At this time, I also got bitten by the long-distance hiking bug. I hiked a handful of sections on the Appalachian Trail, and put on about seventeen to twenty miles a day when I worked in the wilderness with juvenile corrections. Looking back, I can’t believe any part of my body survived the level of abuse I put it through. All I ever wanted was to get just a little more respect, and a lot less hurt feelings - and I paid no attention to the price it was charging to my body.
When I finally blew out my right knee, the surgeon told me after the reconstruction that it looked like a grenade went off inside my joint. Further x-rays confirmed that similar damage was done to the left knee as well. The only difference between the two was that I broke the left ankle and was off that leg for 6 to 8 weeks. My right leg was left with the responsibility of doing all the work for my 200 pounds of muscle. You can still see a visible difference between the musculature of each leg. It’s not a huge difference, but probably saved my left knee from the same fate.
I debated with myself about whether I should tell you how I blew out the knee… and I guess I will as long as you hold your laughter until a later time. You promise? Ok.
I tore my ACL, my PCL, and my meniscular ligament… drum roll please… playing kickball with a bunch of Girl Scouts. I worked for the county office of the Girl Scouts as their athletics director, and just had to participate in all the programs I ran. It was humiliating tell that to the doctors and surgeons in the E.R.
I was 22 then, and after the knee healed, I started playing basketball again, hiking long distances, and weight training to get my legs back to their massive former selves. I got stronger, kept healing, and didn’t stop the intensity of my life.
Now, I sit still and the knees ache. I move around and the knees pop, ache, and sometimes just give out at random times. I got sick this spring with a still unidentified illness/condition that causes fluid to constantly build up in my lungs. For some odd reason, beyond making it hard to breathe, and giving me intermittent chest pain, but I also strangely have a lot more stiffness and pain in my joints - especially the knees.

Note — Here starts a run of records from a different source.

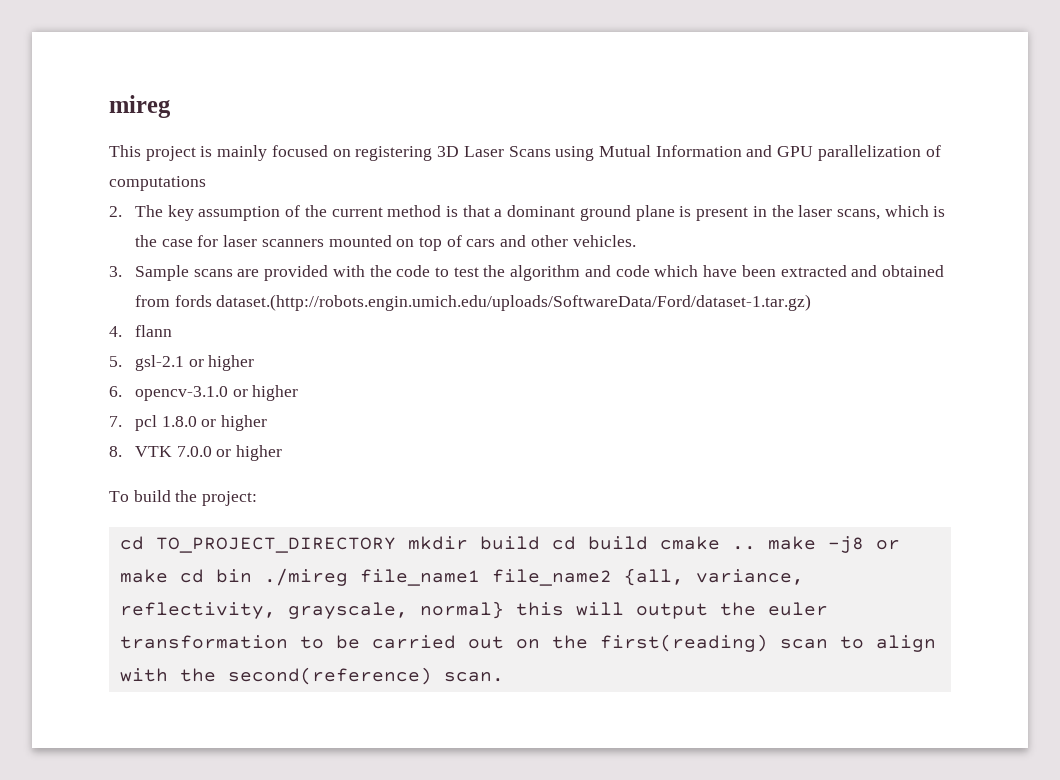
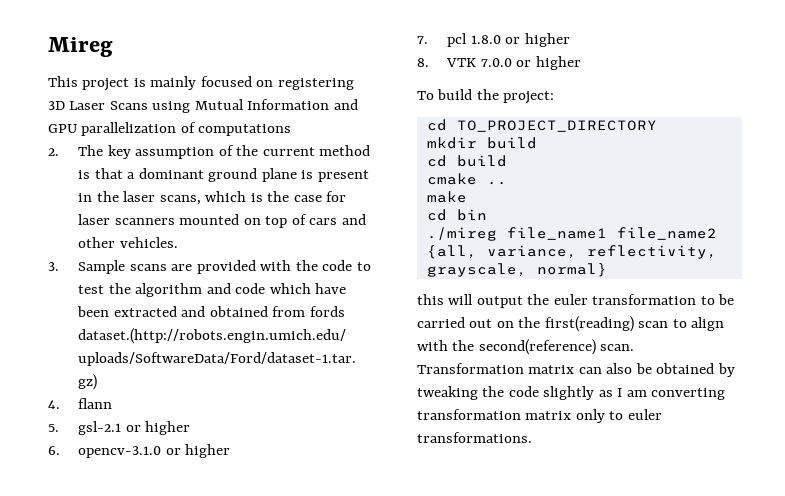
[109,95,171,118] mireg -> [48,37,113,57] Mireg
(396, 545) none -> (657, 126) //
(540, 543) none -> (537, 143) //
(648, 543) none -> (507, 161) //
[767,536,900,553] [119,569,168,583] make -j8 or make -> [426,191,467,203] // make //
(252, 576) none -> (487, 215) //
(504, 610) none -> (607, 270) //
(504, 677) none -> [417,363,735,377] [417,386,726,400] [417,409,662,423] [417,432,532,443] Transformation matrix can also be obtained by tweaking the code slightly as I am converting transformation matrix only to euler transformations.

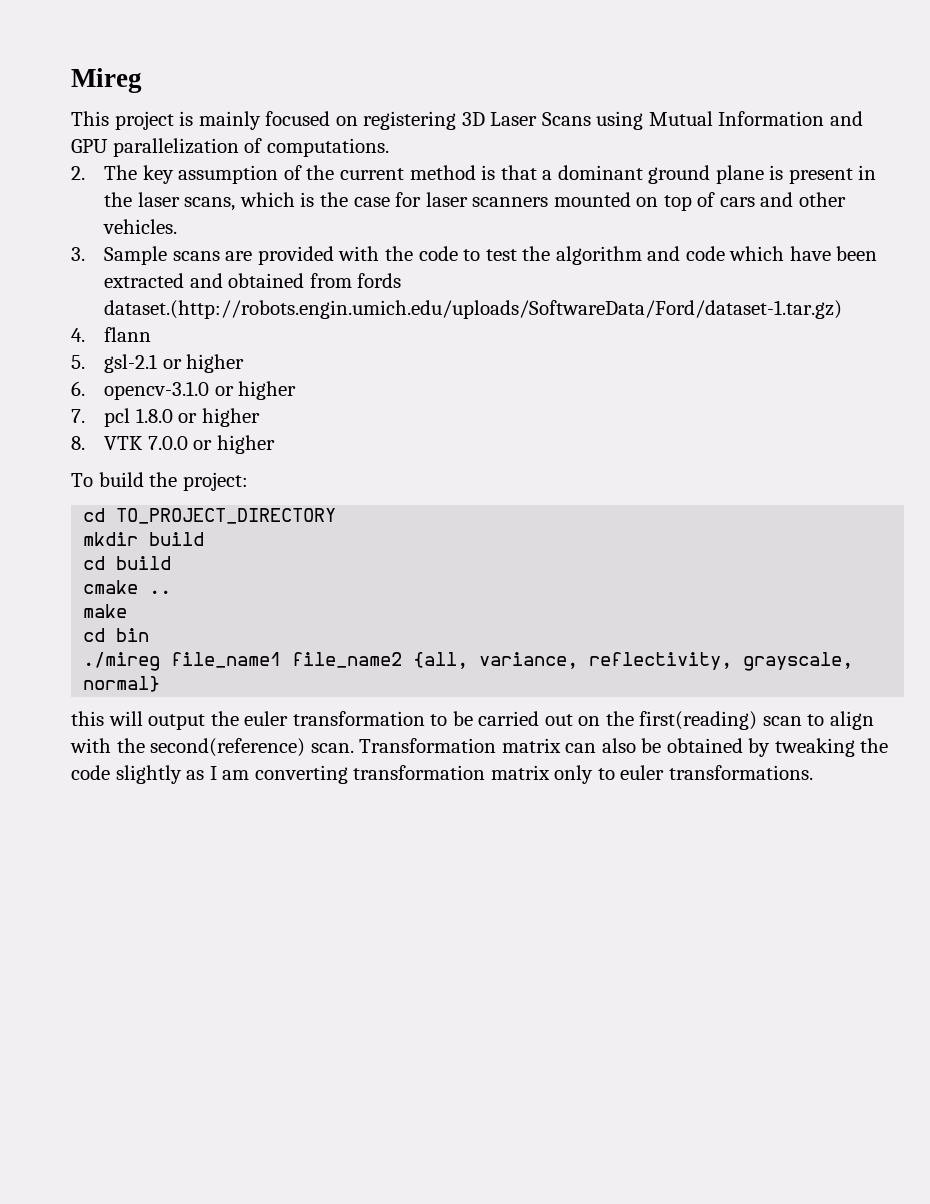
[198,124,292,136] computations -> [266,138,389,157] computations.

Through all the suffering and self-abuse, I wouldn’t change a thing about my choice to push myself beyond the physical limits everyone tried to impose upon me. I still disgust some and receive insults and scornful scowls from most other people. But for those who get to know me, they first see my ability to be as good or better than they are at most sports, but then actually look past the ugly hands to see a smart, funny, charming, and sensitive man just wanting a little respect - and maybe free knee replacement.